Assalammu’alaikum wr. wb.
Ibu Anita, saya pria berumur 30 tahun. Belum lama ini saya mengalami peristiwa yang mengguncang hidup saya. Saya mengalami perceraian setelah menikah selama 3 tahun, dan sudah memiliki putra berumur hampir 2 tahun. Mantan istri saya berumur 30 tahun. Selama pernikahan, rumah tangga saya selalu diwarnai pertikaian. Hal ini disebabkan perbedaan pemikiran yang saling bertolak belakang. Dia sebenarnya banyak tahu hukum agama, tapi lebih banyak mencari keringanan- keringanan yang tidak pada tempatnya.
Saya dicap terlalu agamis dan ekstrem dalam menjalankan agama, padahal menurut saya sebenarnya kadar keimanan saya masih sangat jauh dari sempurna. Apabila saya menjalankan ibadah sholat, saya dianggap menelantarkan anak kami yang menurutnya harus selalu diawasi dan dijaga. Padahal kami tinggal bukan seorang diri, melainkan bersama orang tuanya sehingga di rumah tersebut ramai orang. Saya dianggap kurang bertanggung jawab karena lebih mementingkan ibadah dibanding dengan keluarga, walaupun itu ibadah fardlu.
Selama masa perkawinan dengannya, saya lebih banyak diam, berusaha sabar dan menuruti kemauannya karena ingin menghindari keributan yang lebih besar. Di samping itu juga karena saya merasa tidak punya kuasa apapun terhadap mantan istri saya, karena saat itu kondisinya adalah kita masih menumpang di rumah orang tuanya di kota X, dan saya di bekerja di kota Y disebabkan mantan istri saya masih takut hidup kekurangan dan takut mandiri bila ikut dengan saya di kota Y, Selain dia juga masih sayang untuk meninggalkan pekerjaannya di sebuah hotel, yang dilingkari dengan kemewahan sehingga membuatnya lebih sering melihat ke atas.

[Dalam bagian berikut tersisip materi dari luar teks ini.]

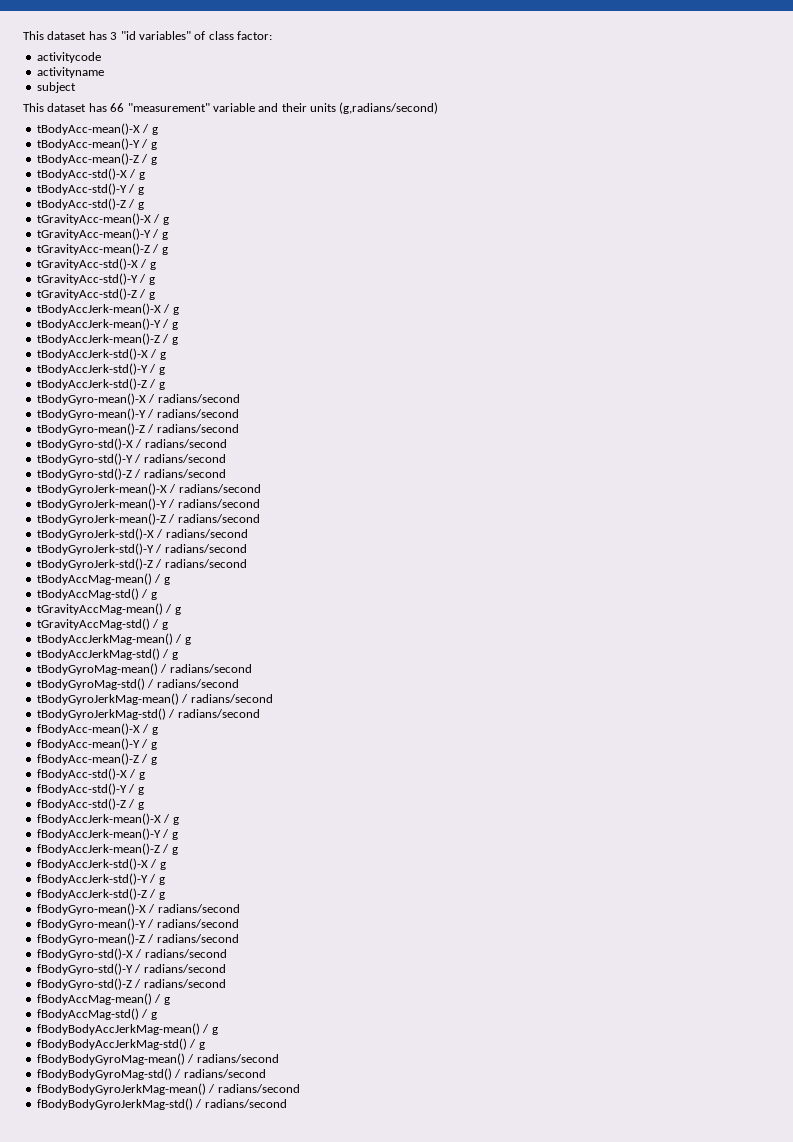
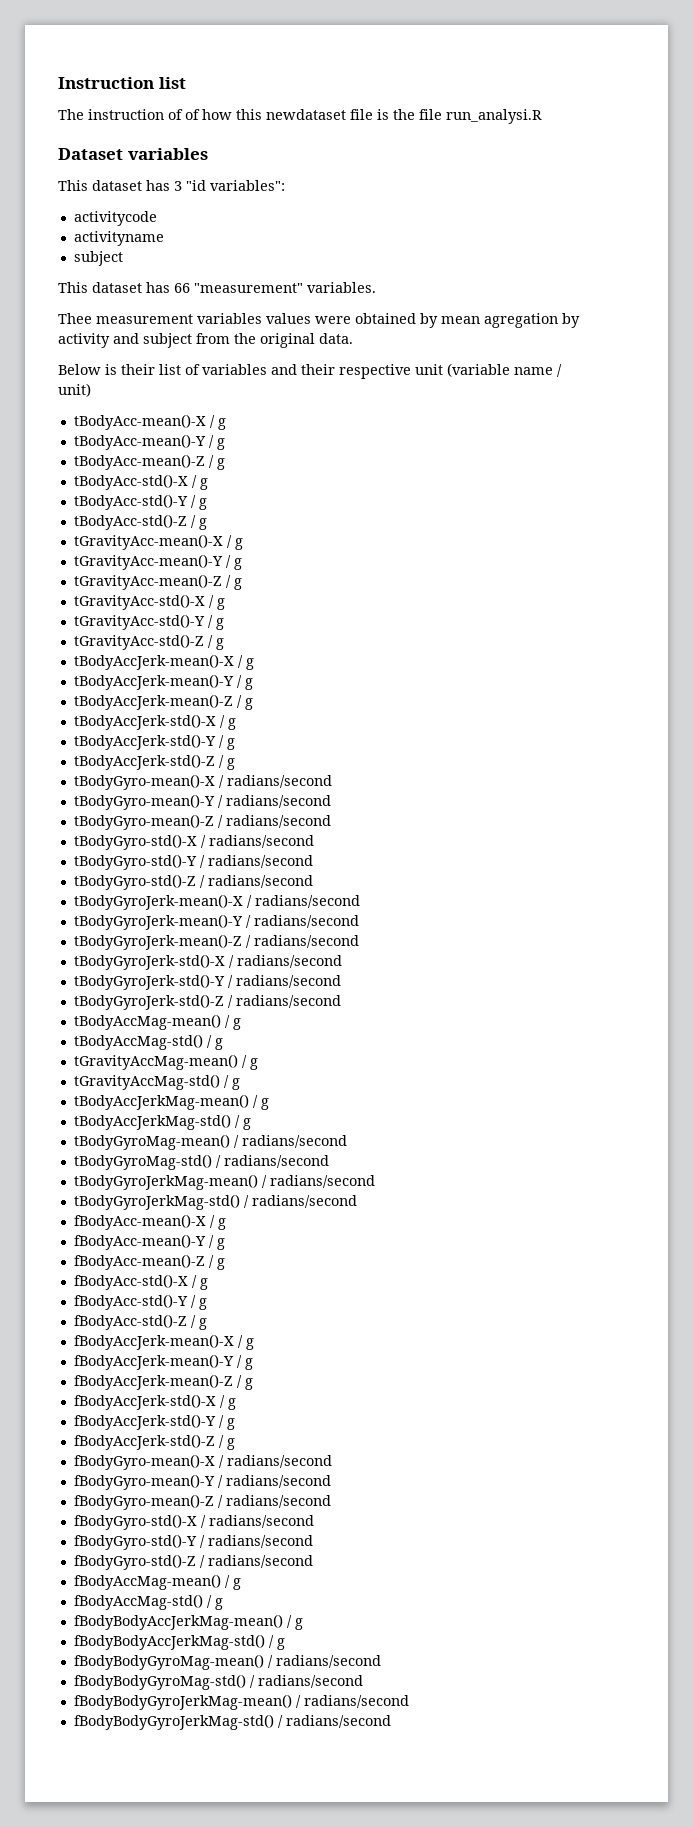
(23, 35) none -> [58,77,186,89] [58,109,542,124] [58,148,208,160] Instruction list // The instruction of of how this newdataset file is the file run_analysi.R // Dataset variables //
[138,31,272,40] variables" of class factor: -> [210,180,285,191] variables":
[212,102,439,114] variable and their units (g,radians/second) -> [307,282,376,293] [58,313,580,328] [58,333,353,348] [58,363,562,379] [58,383,91,397] variables. // Thee measurement variables values were obtained by mean agregation by activity and subject from the original data. // Below is their list of variables and their respective unit (variable name / unit)

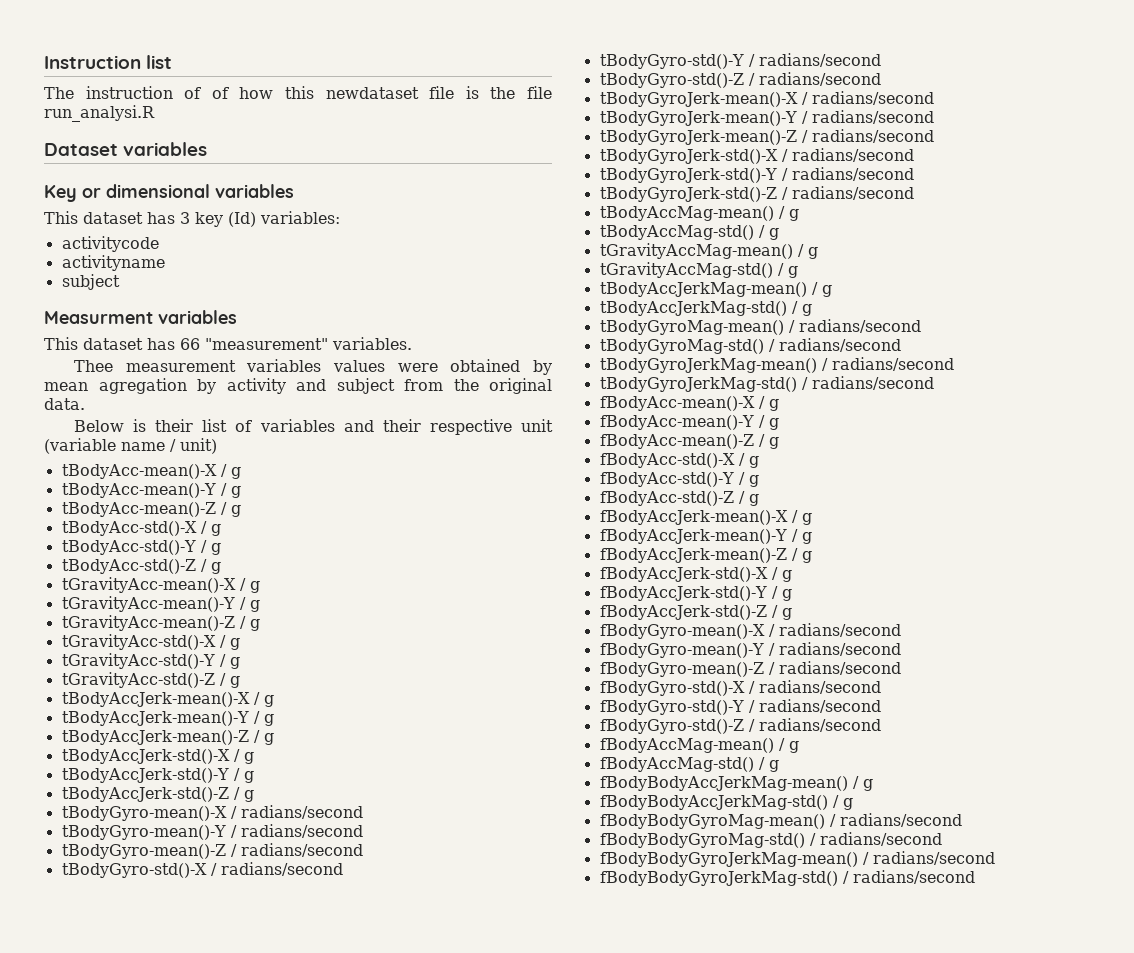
(208, 154) none -> [44,184,294,202] // Key or dimensional variables
[186,180,285,191] "id variables": -> [195,211,340,227] key (Id) variables:
(123, 258) none -> [44,310,237,324] // Measurment variables

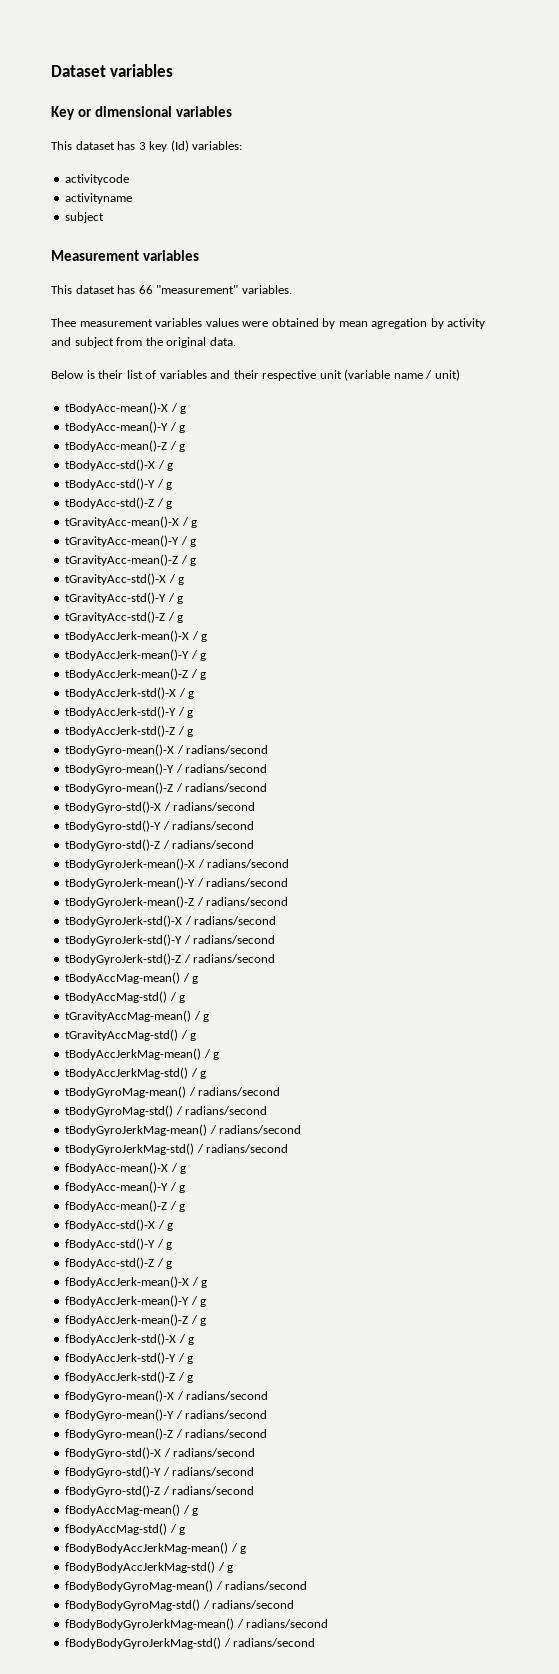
[44,55,173,69] [44,86,553,99] [44,105,155,122] Instruction list // The instruction of of how this newdataset file is the file run_analysi.R // -> (51, 71) none
[44,311,153,324] Measurment -> [51,250,139,261] Measurement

Saya merasa tidak punya power sebagai pemimpin keluarga saat berada di rumah orang tuanya, karena saya tidak mampu membimbing dan membuatnya patuh pada suami selama dia masih bersikukuh tetap tinggal di rumah orang tuanya. Dia masih sering berlindung di balik orang tuanya. Bahkan nama pemberian saya untuk anak kami yang Insya Allah bermakna baik pun tidak dipakai sehari-hari, yang dipakai adalah nama panggilan yang diberikannya yang tidak ada unsur mendoakan, sehingga nama asli anak saya pun tenggelam. Saat itu seringkali saya berpikiran mungkin lebih baik kami bercerai saja, karena saya merasa amat berat tanggung jawab yang harus saya pikul dengan beristrikan dia, saya tidak mampu lagi memikirkan cara apa lagi yang harus saya pakai untuk membinanya dan membuatnya patuh.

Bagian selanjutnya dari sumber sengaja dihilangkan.